## ACTIVITY
Please transcribe the entries that follow exactly as they stand, skipping each picture.
START LISTED ENTRIES
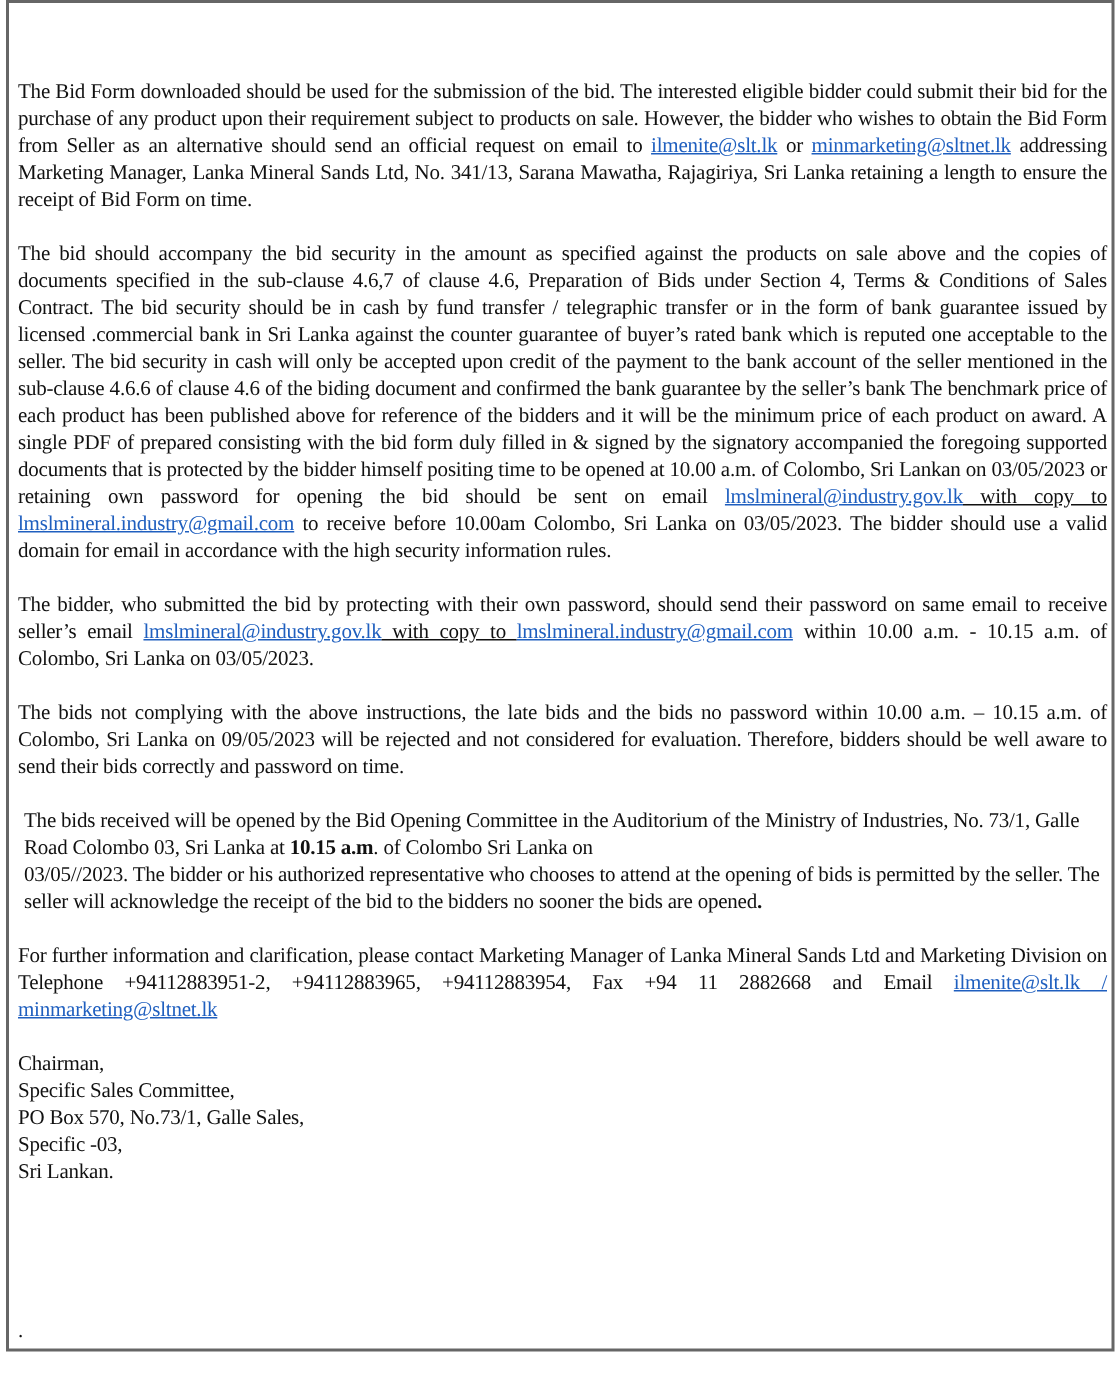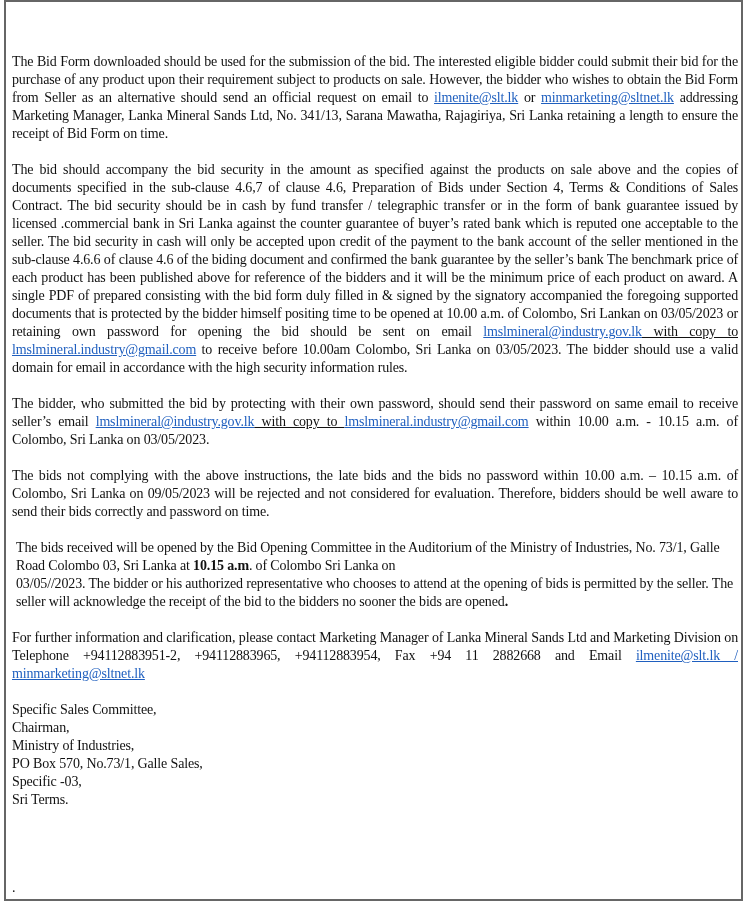"Specific Sales Committee," div { order: before "Chairman," -> after "Chairman," }
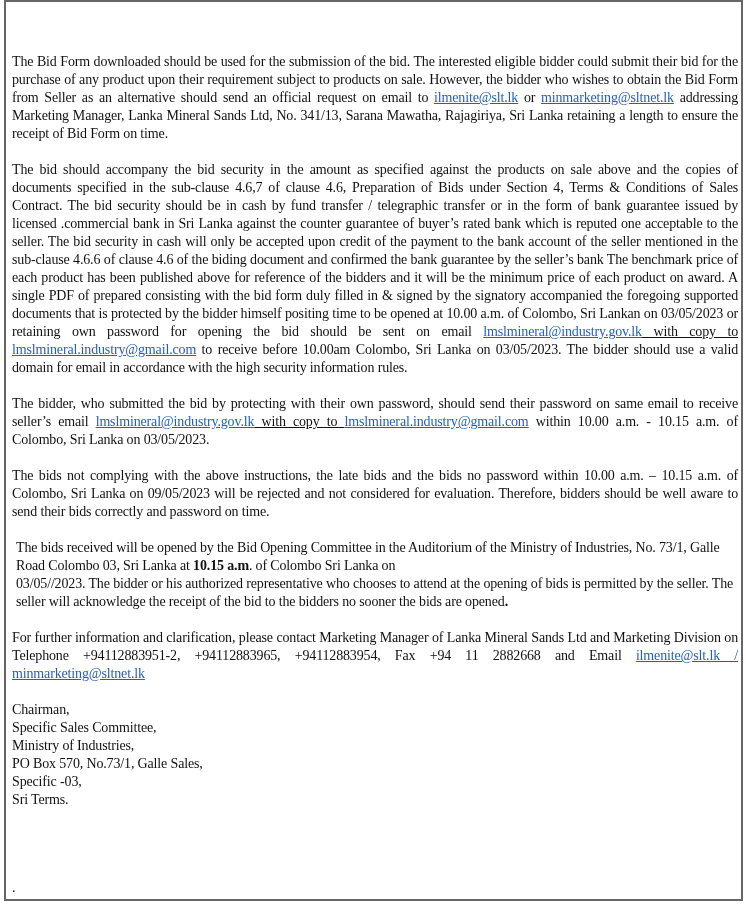"Ministry of Industries," div { html: <div>Ministry of Industries,</div> -> none }
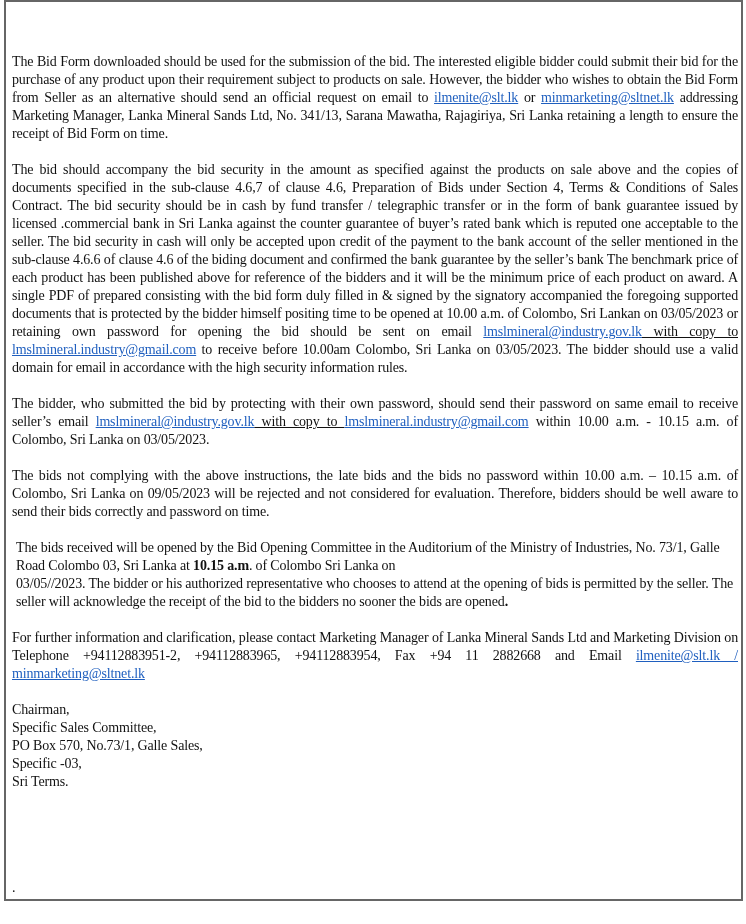"Sri Terms." div { text: Terms -> Lankan }
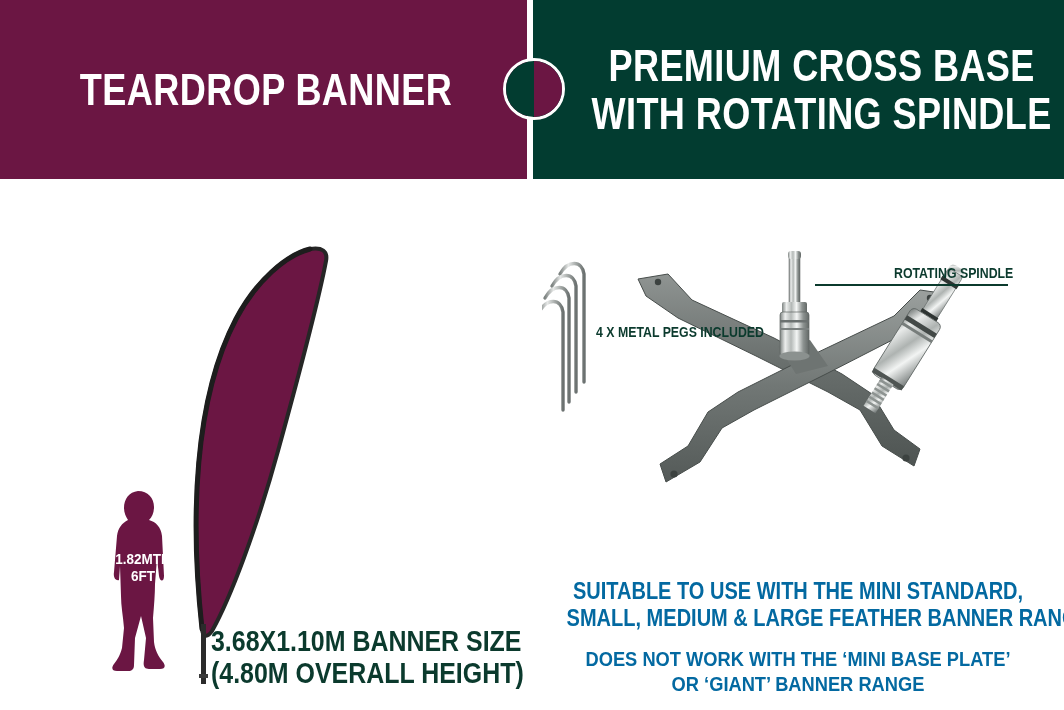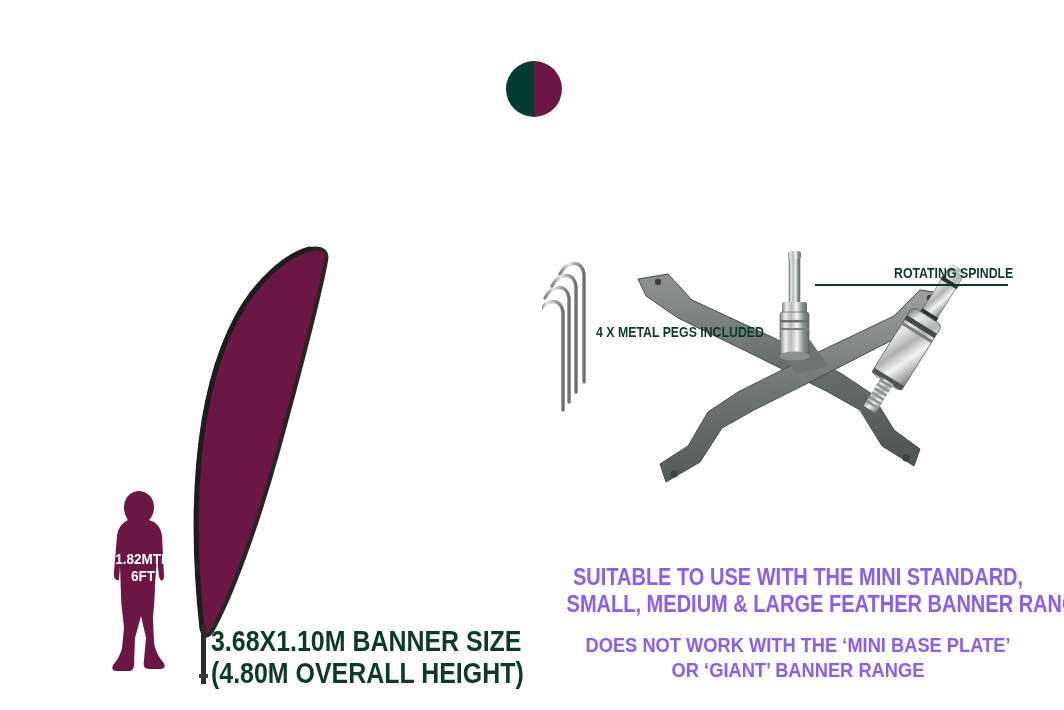"TEARDROP BANNER" div.hdr-panel { html: none -> <div> <div>TEARDROP BANNER</div> </div> }
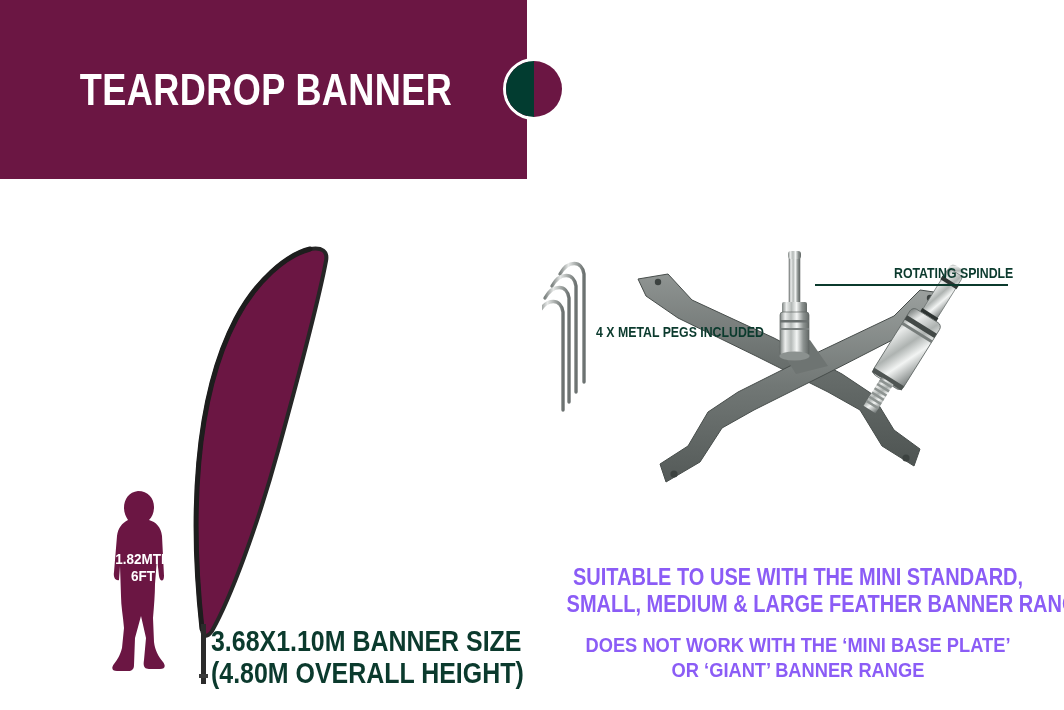"PREMIUM CROSS BASE" div.hdr-panel { html: none -> <div> <div> <div>PREMIUM CROSS BASE</div> <div>WITH ROTATING SPINDLE</div> </div> </div> }
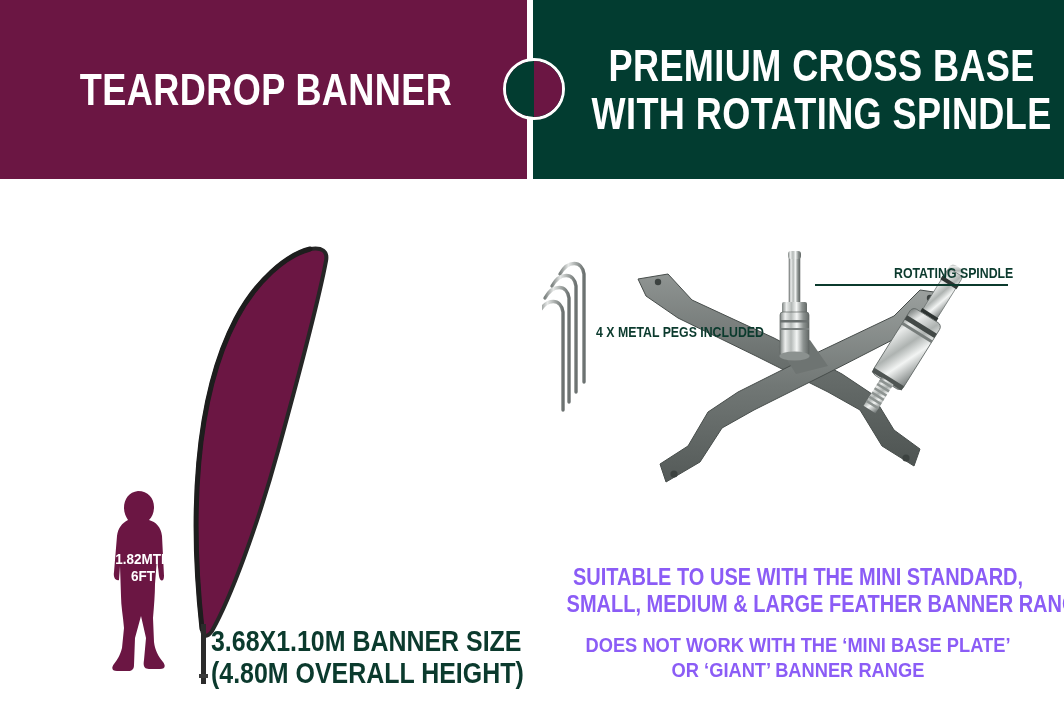"SUITABLE TO USE WITH THE" #compat-block { color: #8b5cf6 -> #0369a1; top: 385px -> 399px }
END LISTED ENTRIES
## WRITTEN ANSWER
"Specific Sales Committee," div { order: before "Chairman," -> after "Chairman," }
"Ministry of Industries," div { html: <div>Ministry of Industries,</div> -> none }
"Sri Terms." div { text: Terms -> Lankan }
"TEARDROP BANNER" div.hdr-panel { html: none -> <div> <div>TEARDROP BANNER</div> </div> }
"PREMIUM CROSS BASE" div.hdr-panel { html: none -> <div> <div> <div>PREMIUM CROSS BASE</div> <div>WITH ROTATING SPINDLE</div> </div> </div> }
"SUITABLE TO USE WITH THE" #compat-block { color: #8b5cf6 -> #0369a1; top: 385px -> 399px }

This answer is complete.